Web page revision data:
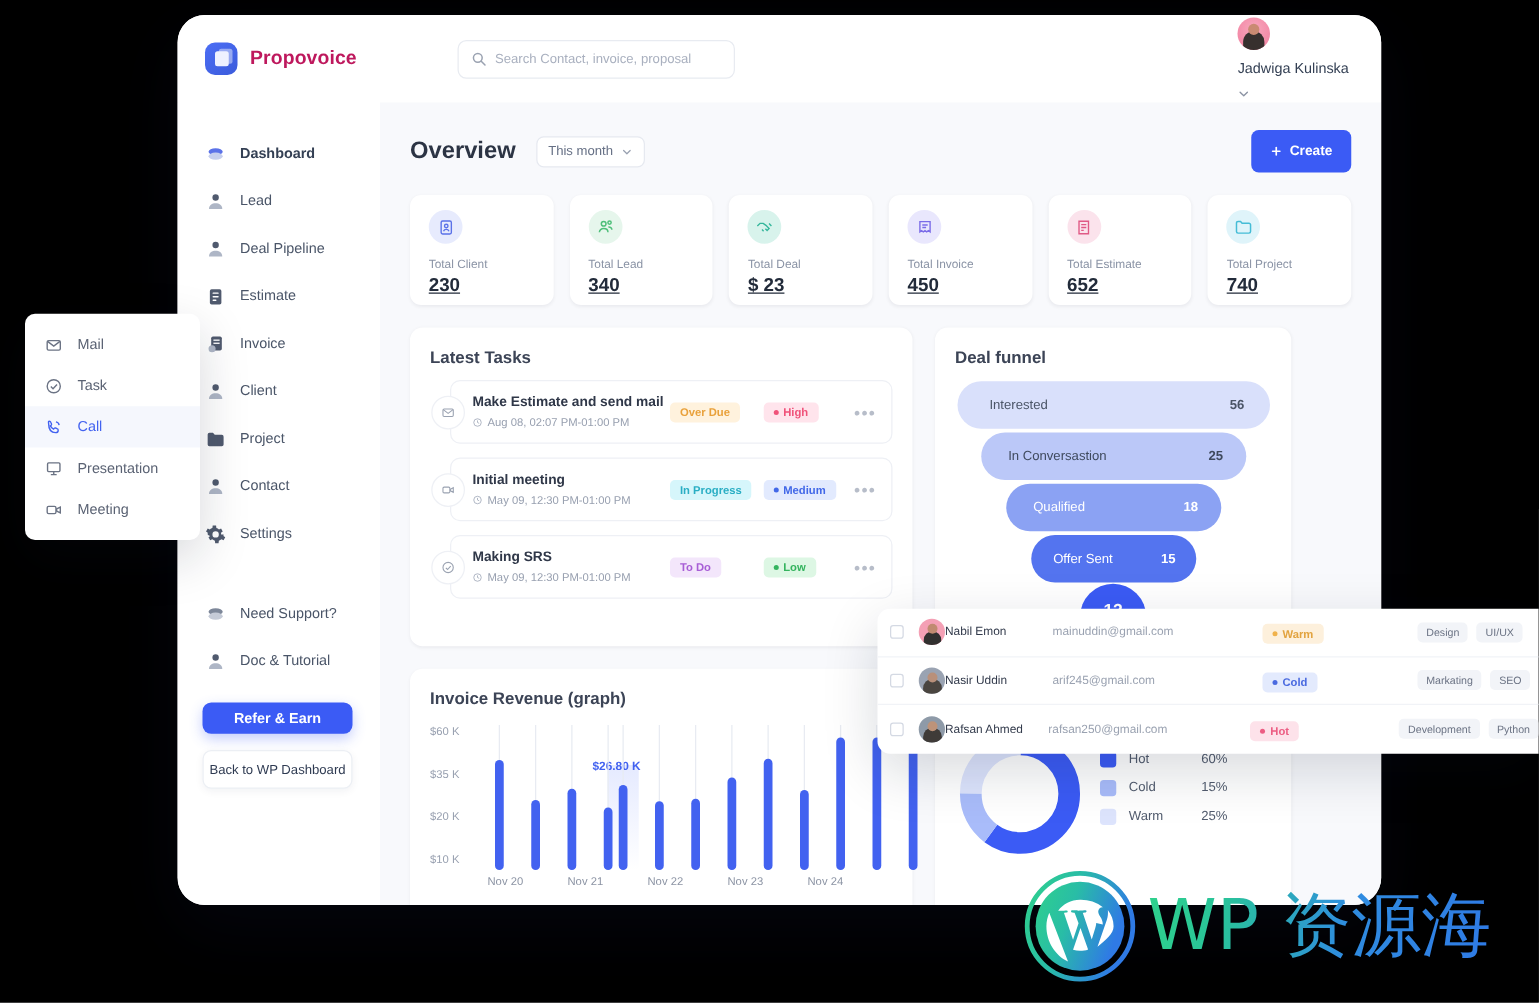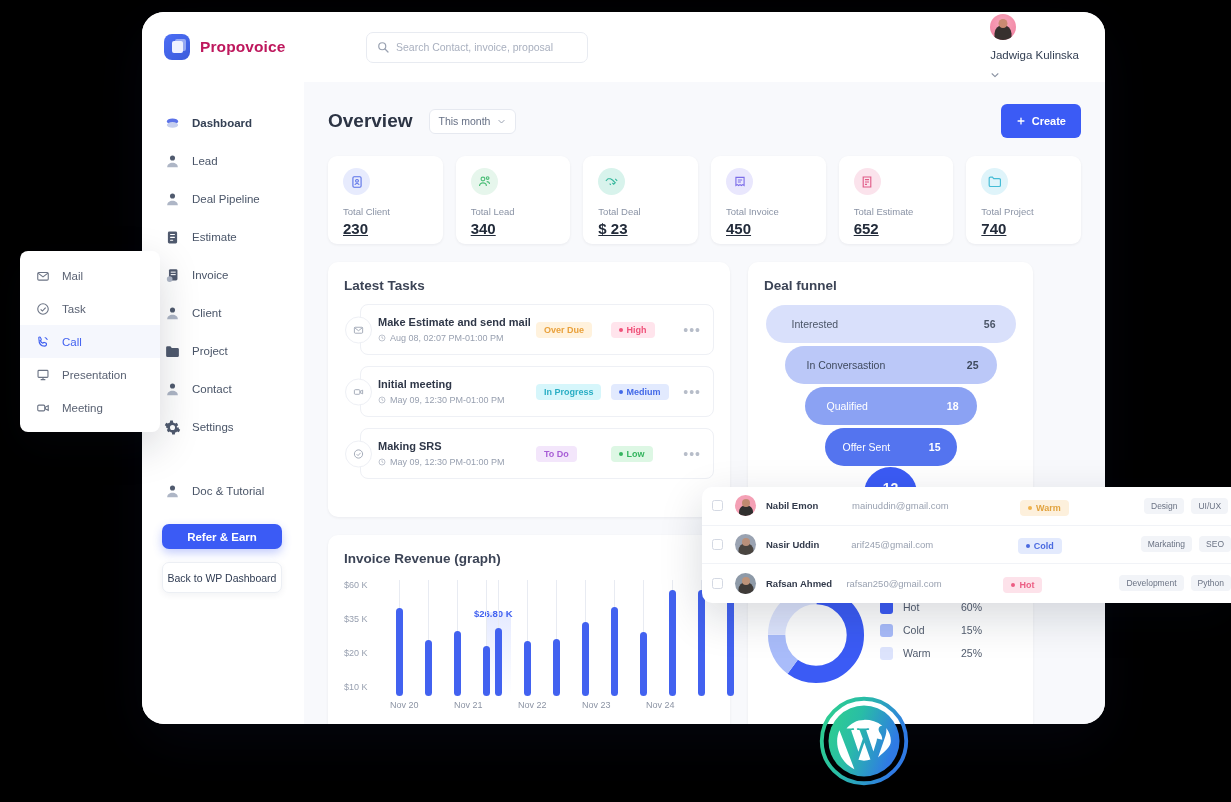--- a/index.html
+++ b/index.html
@@ -282,21 +282,21 @@
   }
   .contact-row:last-child { border-bottom: none; }
   .cb {
     width: 11px; height: 11px; border: 1px solid #d4d9e3; border-radius: 2.5px;
     flex: 0 0 auto; cursor: pointer;
   }
   .c-avatar {
     width: 21px; height: 21px; border-radius: 50%; margin-left: 12px;
     flex: 0 0 auto; position: relative; overflow: hidden;
   }
-  .c-name { font-size: 9.5px; font-weight: 700; color: #323a4b; margin-left: 10px; width: 86px; }
+  .c-name { font-size: 9.5px; font-weight: 400; color: #323a4b; width: 86px; }
   .c-mail { font-size: 9.5px; color: #9aa2b1; width: 168px; }
   .c-status { width: 124px; }
   .c-tags { display: flex; gap: 7px; }
   .tag {
     font-size: 8.5px; color: #6b7384; background: #f2f4f8;
     border-radius: 4px; padding: 3px 7px;
   }
 
   
   .watermark {
@@ -415,20 +415,27 @@
 
       <div class="nav-item">
         <svg class="nav-icon" viewBox="0 0 24 24">
           <path fill="#505a6e" d="M12 8.4a3.6 3.6 0 100 7.2 3.6 3.6 0 000-7.2zm9 3.6c0 .6-.05 1.2-.15 1.75l2 1.5-1.9 3.3-2.35-.95c-.85.75-1.85 1.3-2.95 1.6L15.3 22h-3.8l-.35-2.8c-1.1-.3-2.1-.85-2.95-1.6l-2.35.95-1.9-3.3 2-1.5A9.7 9.7 0 013 12c0-.6.05-1.2.15-1.75l-2-1.5 1.9-3.3 2.35.95c.85-.75 1.85-1.3 2.95-1.6L8.7 2h3.8l.35 2.8c1.1.3 2.1.85 2.95 1.6l2.35-.95 1.9 3.3-2 1.5c.1.55.15 1.15.15 1.75z"></path>
         </svg>
         <span class="lbl">Settings</span>
       </div>
 
       <div class="nav-gap"></div>
 
+      <div class="nav-item">
+        <svg class="nav-icon" viewBox="0 0 24 24">
+          <ellipse cx="12" cy="9" rx="8" ry="4" fill="#7d8799"></ellipse>
+          <ellipse cx="12" cy="14" rx="8" ry="4" fill="#c5cbd7"></ellipse>
+        </svg>
+        <span class="lbl">Need Support?</span>
+      </div>
 
       <div class="nav-item">
         <svg class="nav-icon" viewBox="0 0 24 24">
           <circle cx="12" cy="7" r="3.6" fill="#505a6e"></circle>
           <path d="M4.5 20c0-4.2 3.4-6.4 7.5-6.4s7.5 2.2 7.5 6.4z" fill="#aeb6c6"></path>
         </svg>
         <span class="lbl">Doc &amp; Tutorial</span>
       </div>
 
       <div class="side-btns">
@@ -874,15 +881,16 @@
         <linearGradient id="wpg" x1="0" y1="0" x2="1" y2="0.35">
           <stop offset="0%" stop-color="#2fd18c"></stop>
           <stop offset="45%" stop-color="#29bda6"></stop>
           <stop offset="100%" stop-color="#2f7ae5"></stop>
         </linearGradient>
       </defs>
       <circle cx="50" cy="50" r="44" fill="none" stroke="url(#wpg)" stroke-width="4"></circle>
       <circle cx="50" cy="50" r="37" fill="url(#wpg)"></circle>
       <path fill="#ffffff" d="M22 50c0-4 .9-7.8 2.4-11.2L40 79.4C29.4 74.4 22 63.1 22 50zm47-1.4c0-2.6-.9-4.4-1.7-5.8-1.1-1.7-2.1-3.2-2.1-5 0-1.9 1.5-3.7 3.6-3.7h.3A31 31 0 0050 28c-7.5 0-14.1 3.6-18.2 9.1h1.4c2.2 0 5.6-.3 5.6-.3 1.2-.1 1.3 1.6.2 1.8 0 0-1.2.1-2.4.2l7.6 22.5 4.6-13.7-3.3-8.9c-1.1-.1-2.2-.2-2.2-.2-1.1-.1-1-1.9.1-1.8 0 0 3.5.3 5.5.3 2.2 0 5.6-.3 5.6-.3 1.2-.1 1.3 1.6.2 1.8 0 0-1.2.1-2.4.2l7.5 22.3 2.1-6.9c1-2.9 1.6-5 1.6-6.8zM50.4 51.5l-6.2 18.1c1.9.5 3.8.9 5.8.9 2.4 0 4.7-.4 6.8-1.2l-.2-.3-6.2-17.5zm22.8-15c.1.7.1 1.5.1 2.3 0 2.3-.4 4.9-1.7 8.1l-7 20.2C71.4 61.2 78 56.3 78 50c0-5-1.8-9.6-4.8-13.5z"></path>
     </svg>
+    <div class="wm-text">WP 资源海</div>
   </div>
 
 </div>
 
 </body></html>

§ **PROMPT**: Across the records, count the lines holding the string "class". Give the number and stop.

§ **RESPONSE BOX**: 12